Congress Takes Notice
Congress has ideas on how CIOs can improve agencies' missions. In April, Sen. Thomas Carper, D-Del., chairman of the Homeland Security and Governmental Affairs Federal Financial Management Subcommittee, introduced a bill that requires greater accountability for IT cost overruns. It calls for creating a Web site that would be updated quarterly with details about the price, schedule and performance of agencies' priciest projects, and would require CIOs to formulate a strategy for improving technology acquisition, planning and project management.

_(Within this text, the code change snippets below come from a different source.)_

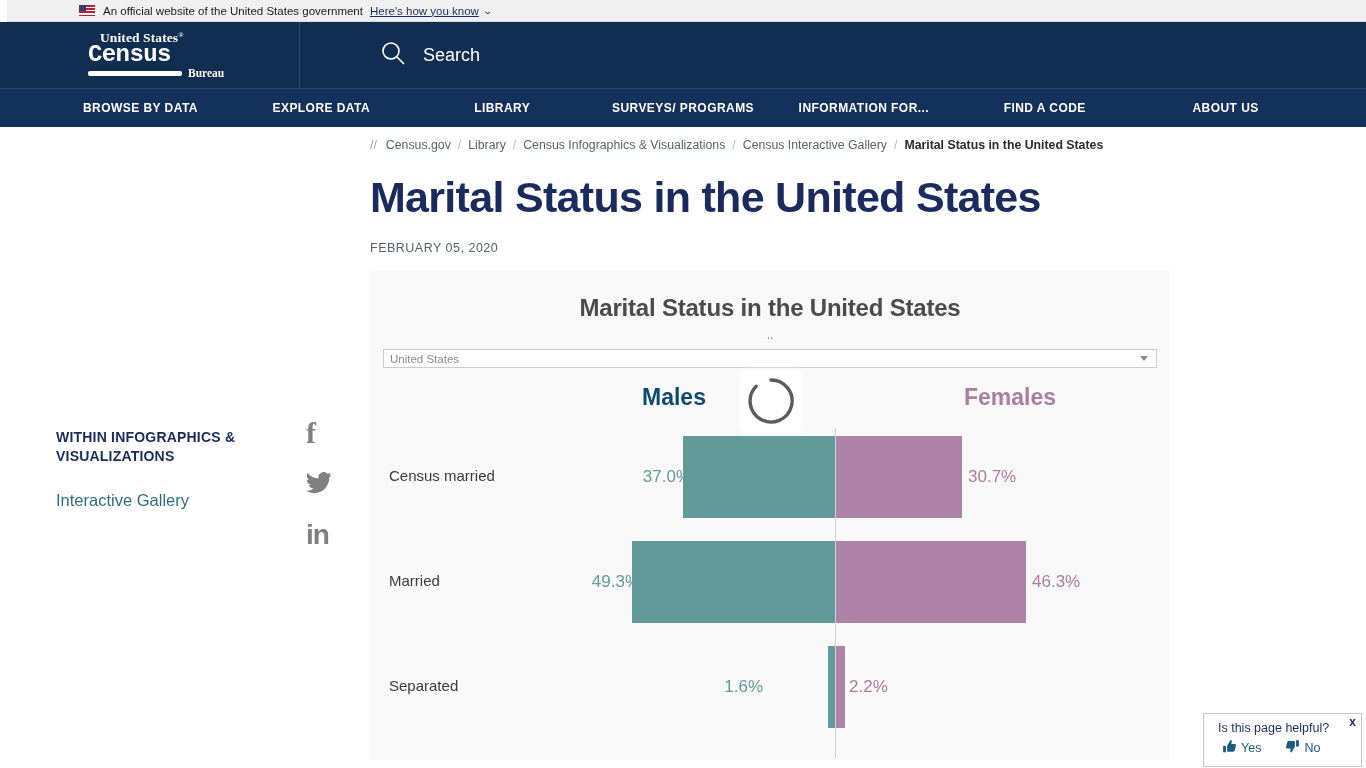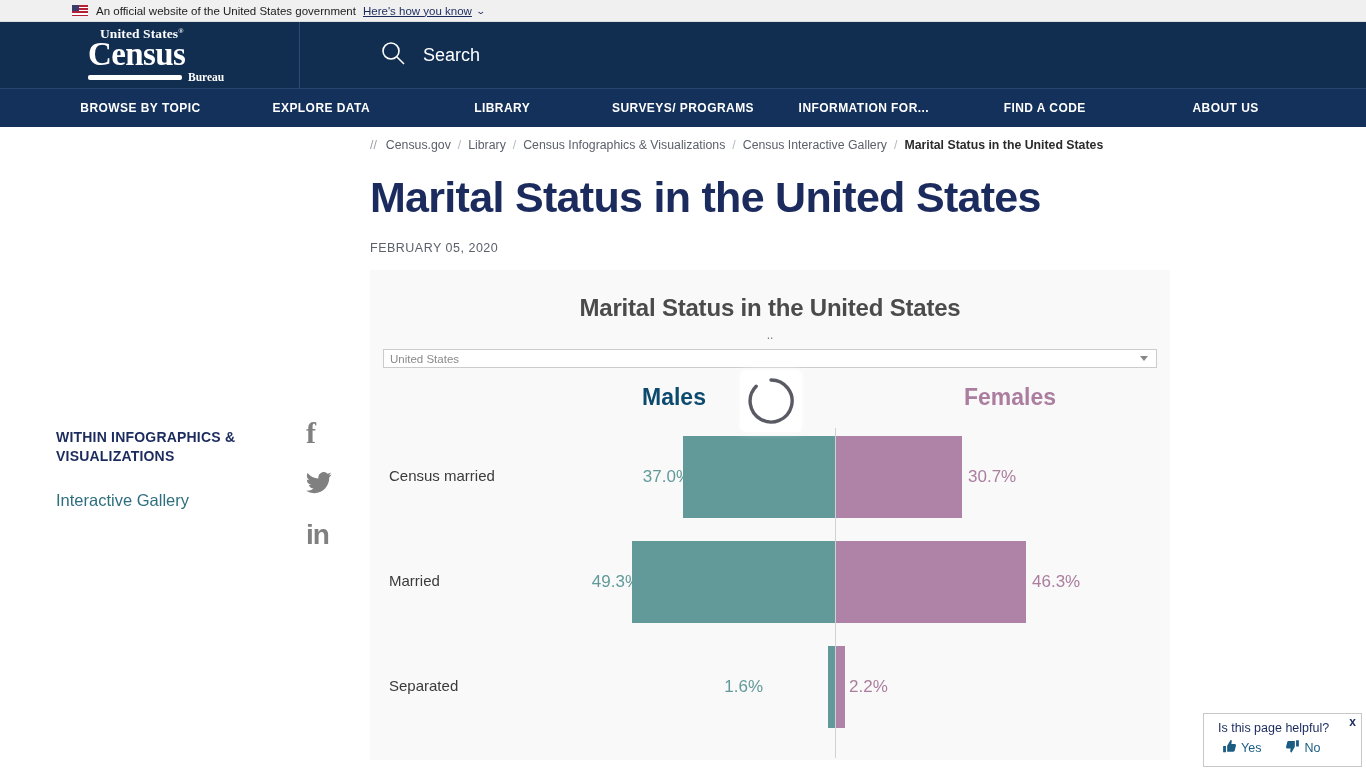"An official website of the" .gov-banner { margin-left: none -> 7px }
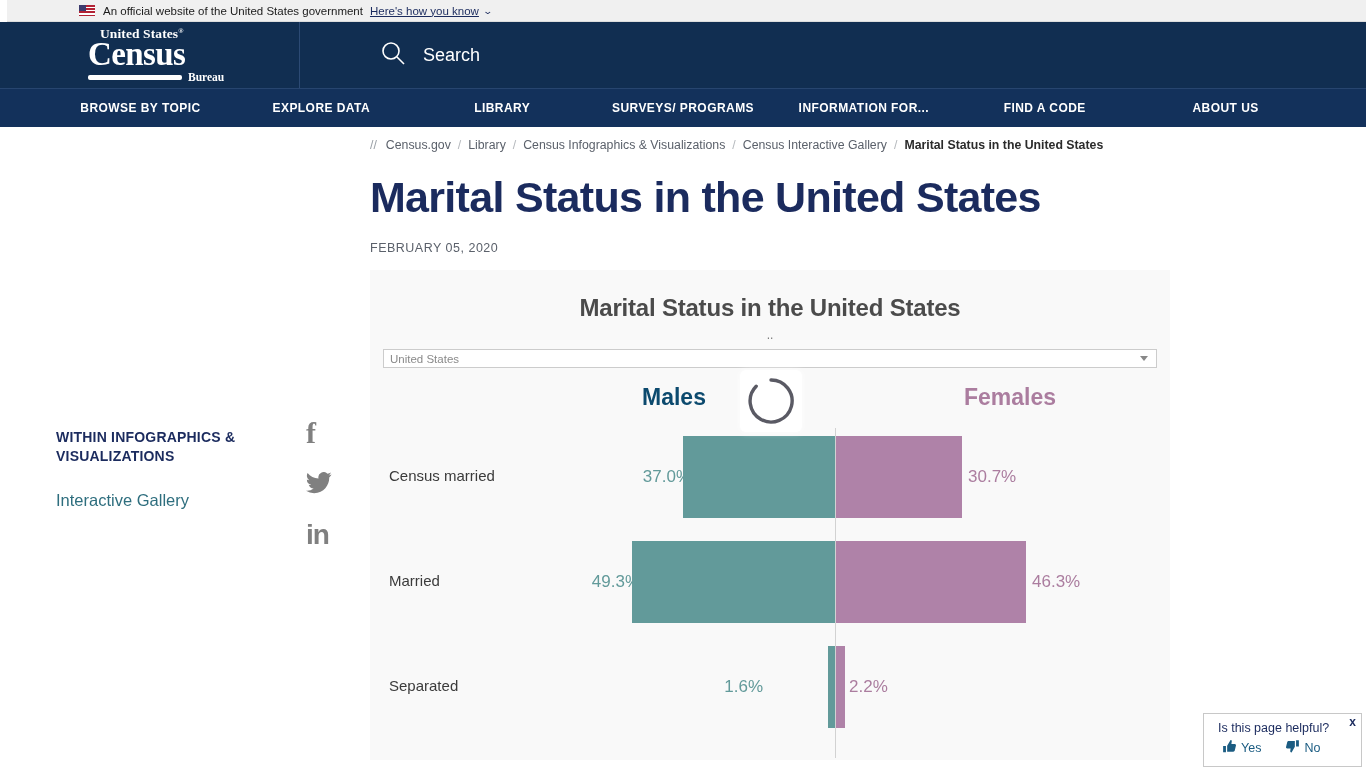"Census" .cl-main { font-family: Liberation Serif, serif -> Liberation Mono, monospace; font-size: 33px -> 24px }
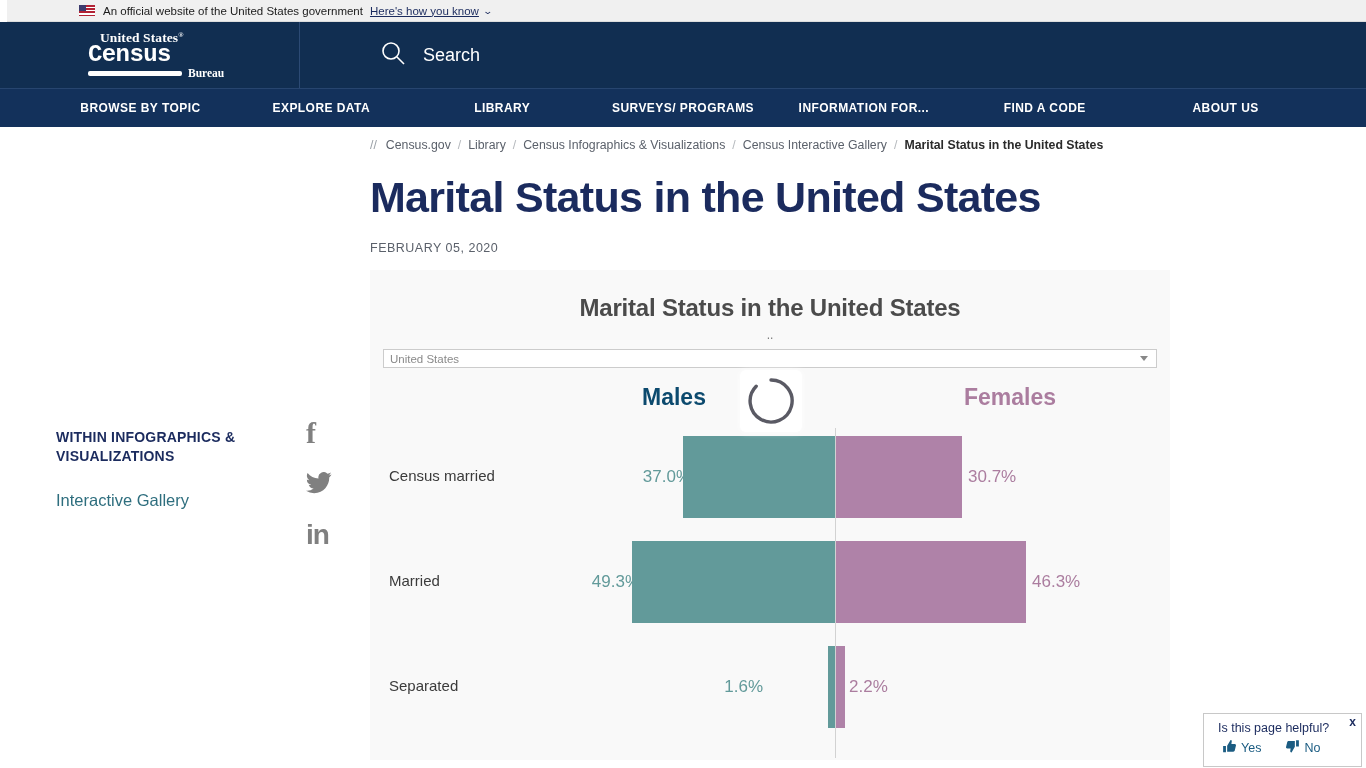"BROWSE BY TOPIC" div.nav-item { text: TOPIC -> DATA }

The bill would call on OMB to prescribe guidelines for agencies, and agency heads would have to submit annual reports to Congress detailing their IT accomplishments. The proposal, which has the backing of Homeland Security and Governmental Affairs Chairman Joseph Lieberman, I-Conn., and ranking member Susan Collins, R-Maine, also would form a tiger team of private sector, nonprofit, and federal research and development experts to oversee IT projects.
Carper unveiled his bill at a hearing where Kundra and Evans testified. At the hearing, Kundra said the White House was planning changes to a pair of OMB technology watch lists that flag projects that need high-level attention. The lists are a legacy of the 1996 Clinger-Cohen Act, which required agencies to submit business plans for IT investments to OMB. Kundra said he wants to augment the registries to ensure "we're not just looking at lagging indicators but leading indicators." He said after the hearing that his aim is to "understand, dissect and distill what's going on with IT spending."
Evans said the government might have to revise laws that predate the high-tech revolution. "Dragging the 60-year-old Administrative Procedures Act into the Internet age is highlighting the gulf between today's Internet-driven expectation of instant communications and instant response with the purposefully slow-moving and deliberative processes prescribed by the APA," she said.
CIOs, Evans said, must meet all their obligations, from privacy and security to records management: "They should not and cannot pick and choose."
Andrew Noyes is a reporter for National Journal's CongressDaily.